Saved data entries
=====
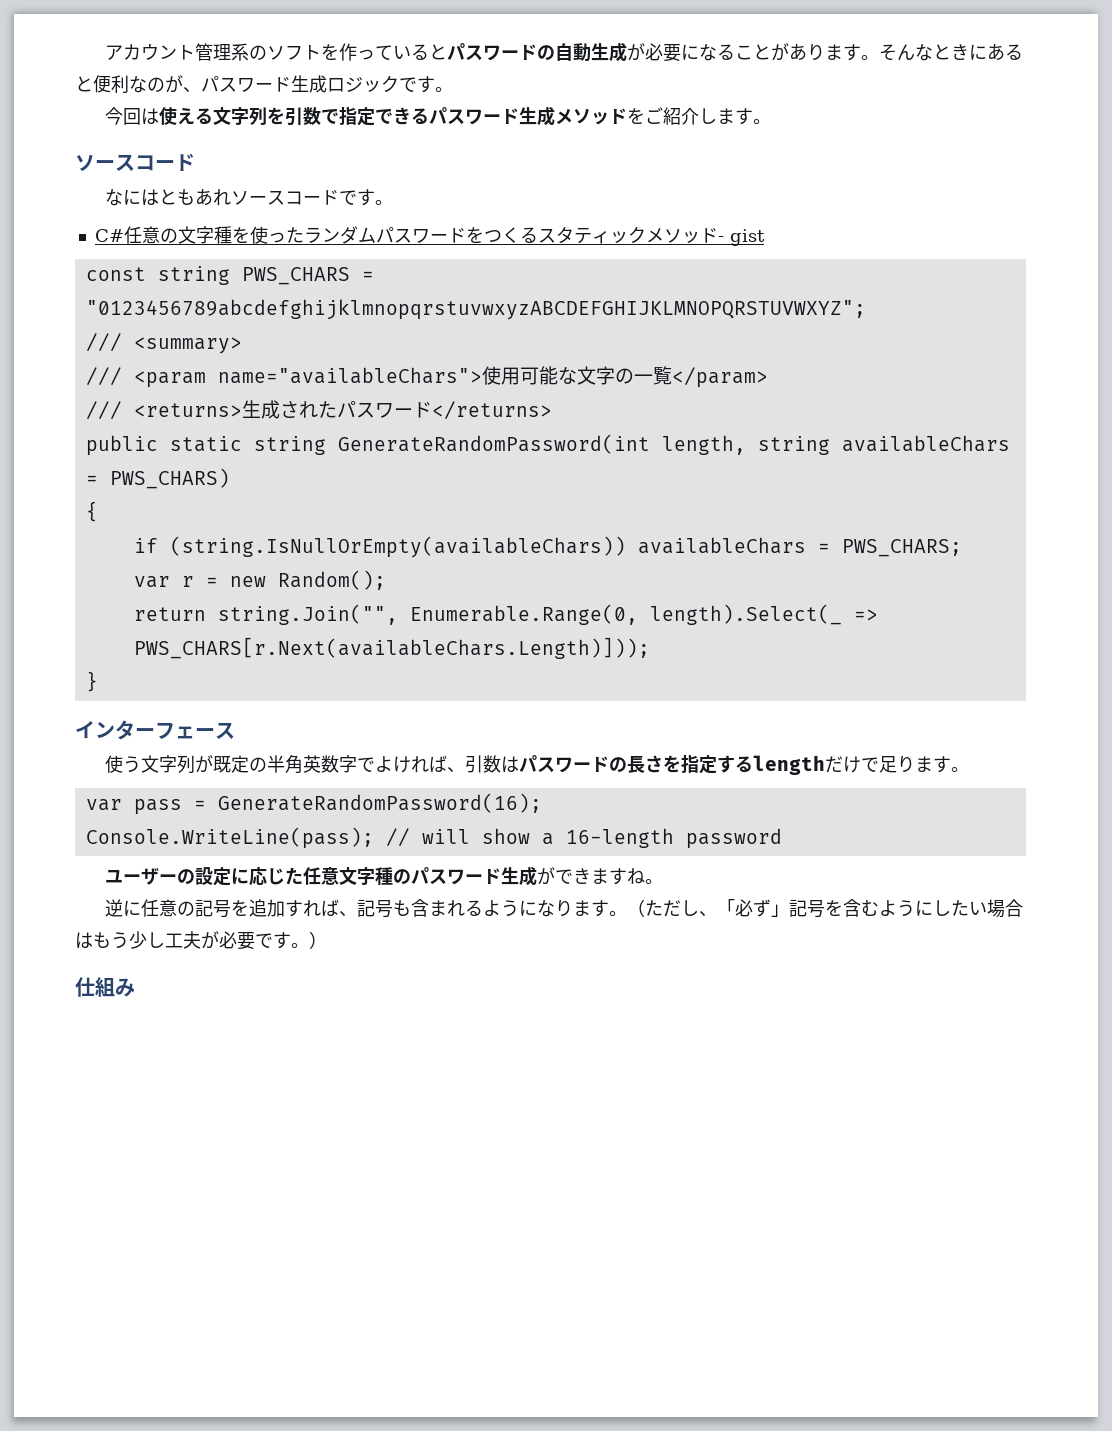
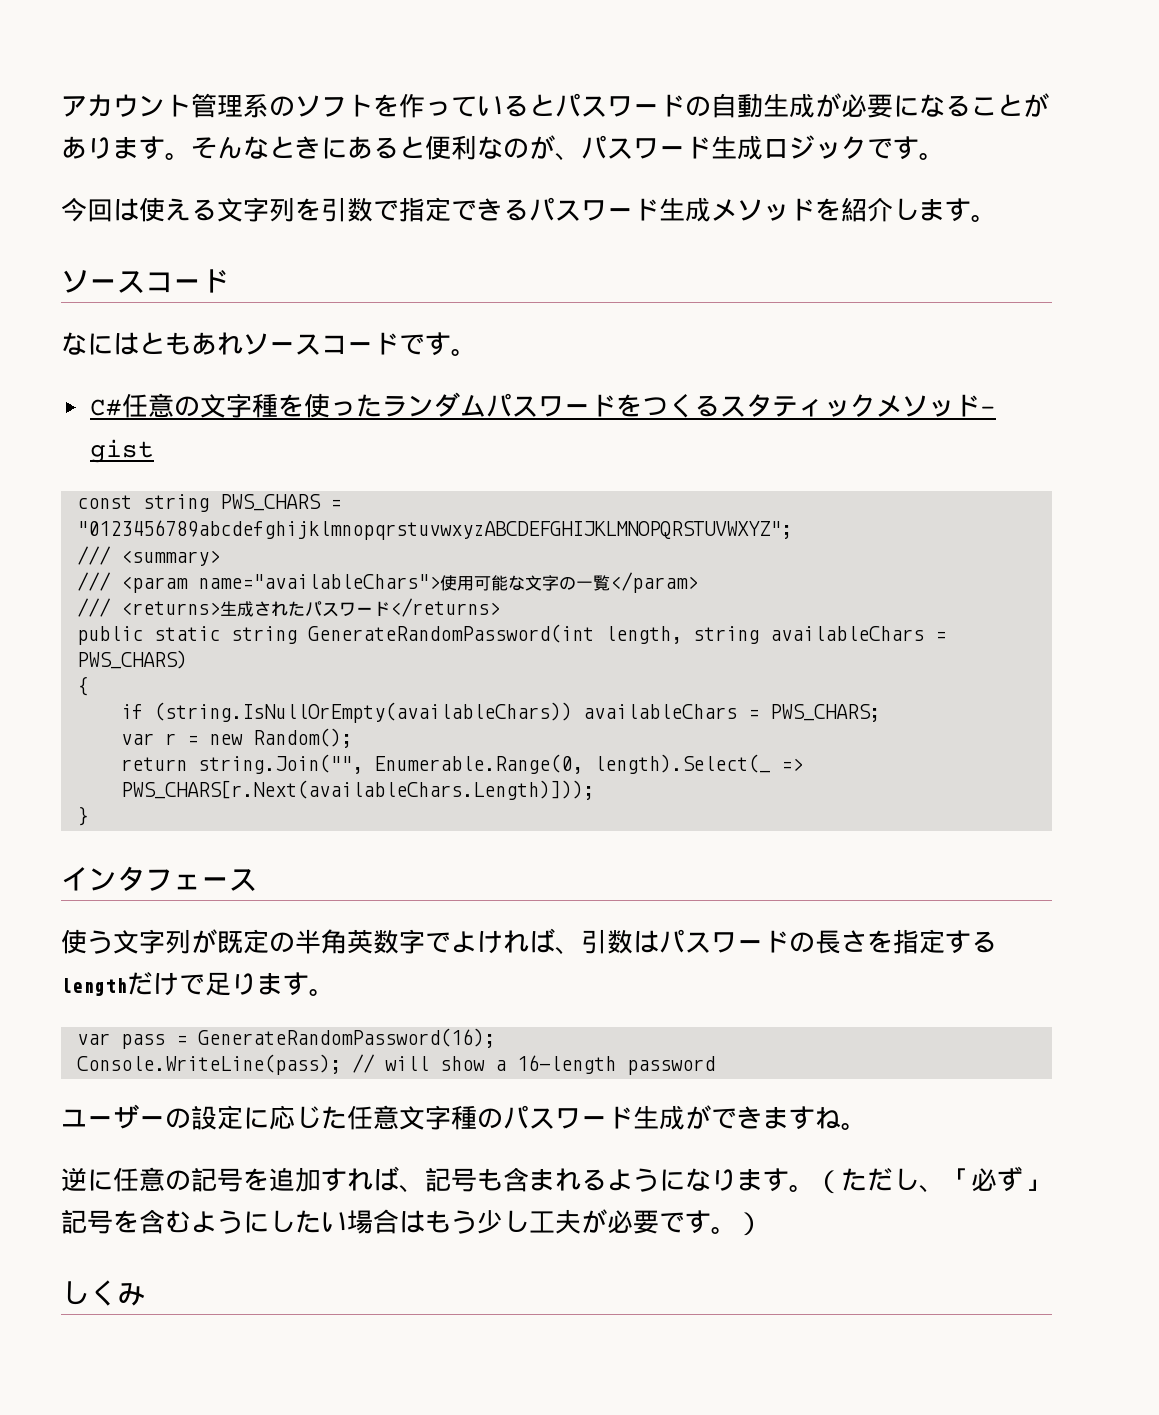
- 今回は使える文字列を引数で指定できるパスワード生成メソッドをご紹介します。
+ 今回は使える文字列を引数で指定できるパスワード生成メソッドを紹介します。
- インターフェース
+ インタフェース
- 仕組み
+ しくみ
=====
WHAT NEEDS TO BE DONE
Apart from the images, the entries above must be returned without alteration.

OUTPUT FOR THIS TASK
- 今回は使える文字列を引数で指定できるパスワード生成メソッドをご紹介します。
+ 今回は使える文字列を引数で指定できるパスワード生成メソッドを紹介します。
- インターフェース
+ インタフェース
- 仕組み
+ しくみ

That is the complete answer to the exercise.